__Problem description__:
Give back an exact copy of the lines in the records below, from the line that has "Jacksonville Jaguars | penalties_against_opp: 105" through the line that has "column Adjusted |", and nothing besides.

Change listing data:
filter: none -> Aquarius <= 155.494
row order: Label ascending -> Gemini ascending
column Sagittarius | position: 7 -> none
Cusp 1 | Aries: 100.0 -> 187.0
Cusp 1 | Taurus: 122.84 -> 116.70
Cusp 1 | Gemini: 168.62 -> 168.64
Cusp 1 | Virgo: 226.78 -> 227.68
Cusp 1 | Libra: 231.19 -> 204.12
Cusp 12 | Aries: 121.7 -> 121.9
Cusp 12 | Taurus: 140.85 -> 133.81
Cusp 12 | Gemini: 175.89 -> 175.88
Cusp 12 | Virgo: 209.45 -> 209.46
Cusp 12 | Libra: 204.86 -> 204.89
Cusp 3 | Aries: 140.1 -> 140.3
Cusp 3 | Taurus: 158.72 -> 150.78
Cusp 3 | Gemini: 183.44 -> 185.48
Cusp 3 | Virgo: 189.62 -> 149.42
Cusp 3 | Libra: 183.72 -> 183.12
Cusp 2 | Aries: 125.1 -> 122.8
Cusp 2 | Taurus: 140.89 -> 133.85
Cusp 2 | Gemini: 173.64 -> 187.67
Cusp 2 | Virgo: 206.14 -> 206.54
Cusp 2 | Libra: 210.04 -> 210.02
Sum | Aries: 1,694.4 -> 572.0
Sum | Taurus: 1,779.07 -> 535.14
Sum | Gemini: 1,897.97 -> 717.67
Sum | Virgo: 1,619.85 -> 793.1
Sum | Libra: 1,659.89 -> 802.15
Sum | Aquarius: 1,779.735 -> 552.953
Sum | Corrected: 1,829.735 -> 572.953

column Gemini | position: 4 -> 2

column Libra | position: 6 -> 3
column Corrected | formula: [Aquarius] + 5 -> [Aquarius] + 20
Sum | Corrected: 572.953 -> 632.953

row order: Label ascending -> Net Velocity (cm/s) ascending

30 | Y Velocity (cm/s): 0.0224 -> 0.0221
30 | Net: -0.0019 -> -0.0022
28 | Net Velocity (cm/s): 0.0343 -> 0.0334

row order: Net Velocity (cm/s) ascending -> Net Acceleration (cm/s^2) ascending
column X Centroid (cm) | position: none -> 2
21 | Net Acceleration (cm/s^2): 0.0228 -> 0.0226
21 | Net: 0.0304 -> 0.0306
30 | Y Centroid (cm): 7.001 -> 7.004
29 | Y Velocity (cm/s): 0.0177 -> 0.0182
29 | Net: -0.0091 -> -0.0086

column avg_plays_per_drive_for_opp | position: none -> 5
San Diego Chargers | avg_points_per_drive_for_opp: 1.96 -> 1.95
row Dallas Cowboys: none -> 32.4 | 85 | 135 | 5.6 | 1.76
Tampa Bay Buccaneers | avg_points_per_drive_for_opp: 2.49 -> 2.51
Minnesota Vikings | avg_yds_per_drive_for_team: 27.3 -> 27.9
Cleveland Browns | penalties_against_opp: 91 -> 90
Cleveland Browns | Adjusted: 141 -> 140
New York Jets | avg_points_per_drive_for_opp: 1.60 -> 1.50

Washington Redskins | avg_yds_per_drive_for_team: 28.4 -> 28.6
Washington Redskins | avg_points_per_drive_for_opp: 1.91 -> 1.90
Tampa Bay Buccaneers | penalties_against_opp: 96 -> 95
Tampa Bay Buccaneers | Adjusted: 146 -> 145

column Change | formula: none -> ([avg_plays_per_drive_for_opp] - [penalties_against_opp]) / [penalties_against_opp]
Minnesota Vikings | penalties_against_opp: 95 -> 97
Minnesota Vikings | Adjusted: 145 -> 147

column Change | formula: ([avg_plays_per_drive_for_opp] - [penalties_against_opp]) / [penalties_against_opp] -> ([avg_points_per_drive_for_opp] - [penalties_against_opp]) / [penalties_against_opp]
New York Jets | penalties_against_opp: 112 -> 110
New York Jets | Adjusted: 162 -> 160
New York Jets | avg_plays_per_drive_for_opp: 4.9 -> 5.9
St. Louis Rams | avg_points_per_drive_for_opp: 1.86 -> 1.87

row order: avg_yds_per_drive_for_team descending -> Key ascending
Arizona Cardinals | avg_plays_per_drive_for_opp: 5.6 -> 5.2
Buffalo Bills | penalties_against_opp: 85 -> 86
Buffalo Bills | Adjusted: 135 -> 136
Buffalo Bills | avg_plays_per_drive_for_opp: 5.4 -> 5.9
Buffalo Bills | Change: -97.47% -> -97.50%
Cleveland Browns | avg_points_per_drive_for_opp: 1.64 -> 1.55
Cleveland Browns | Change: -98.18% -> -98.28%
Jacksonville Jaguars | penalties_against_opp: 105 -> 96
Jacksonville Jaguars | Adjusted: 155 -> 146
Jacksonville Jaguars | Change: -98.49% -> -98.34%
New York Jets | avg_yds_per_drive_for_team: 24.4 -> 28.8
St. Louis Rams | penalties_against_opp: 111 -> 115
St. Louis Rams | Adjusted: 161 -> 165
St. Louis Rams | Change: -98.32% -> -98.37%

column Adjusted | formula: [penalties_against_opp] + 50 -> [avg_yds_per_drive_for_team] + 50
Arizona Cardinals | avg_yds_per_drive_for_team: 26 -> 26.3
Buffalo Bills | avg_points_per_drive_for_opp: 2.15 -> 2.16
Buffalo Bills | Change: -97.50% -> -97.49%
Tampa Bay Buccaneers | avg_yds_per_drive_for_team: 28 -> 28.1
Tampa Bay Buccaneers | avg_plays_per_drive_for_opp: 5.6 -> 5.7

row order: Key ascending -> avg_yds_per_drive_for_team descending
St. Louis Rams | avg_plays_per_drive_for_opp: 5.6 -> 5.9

__Answer for the task__:
Jacksonville Jaguars | penalties_against_opp: 105 -> 96
Jacksonville Jaguars | Adjusted: 155 -> 146
Jacksonville Jaguars | Change: -98.49% -> -98.34%
New York Jets | avg_yds_per_drive_for_team: 24.4 -> 28.8
St. Louis Rams | penalties_against_opp: 111 -> 115
St. Louis Rams | Adjusted: 161 -> 165
St. Louis Rams | Change: -98.32% -> -98.37%

column Adjusted | formula: [penalties_against_opp] + 50 -> [avg_yds_per_drive_for_team] + 50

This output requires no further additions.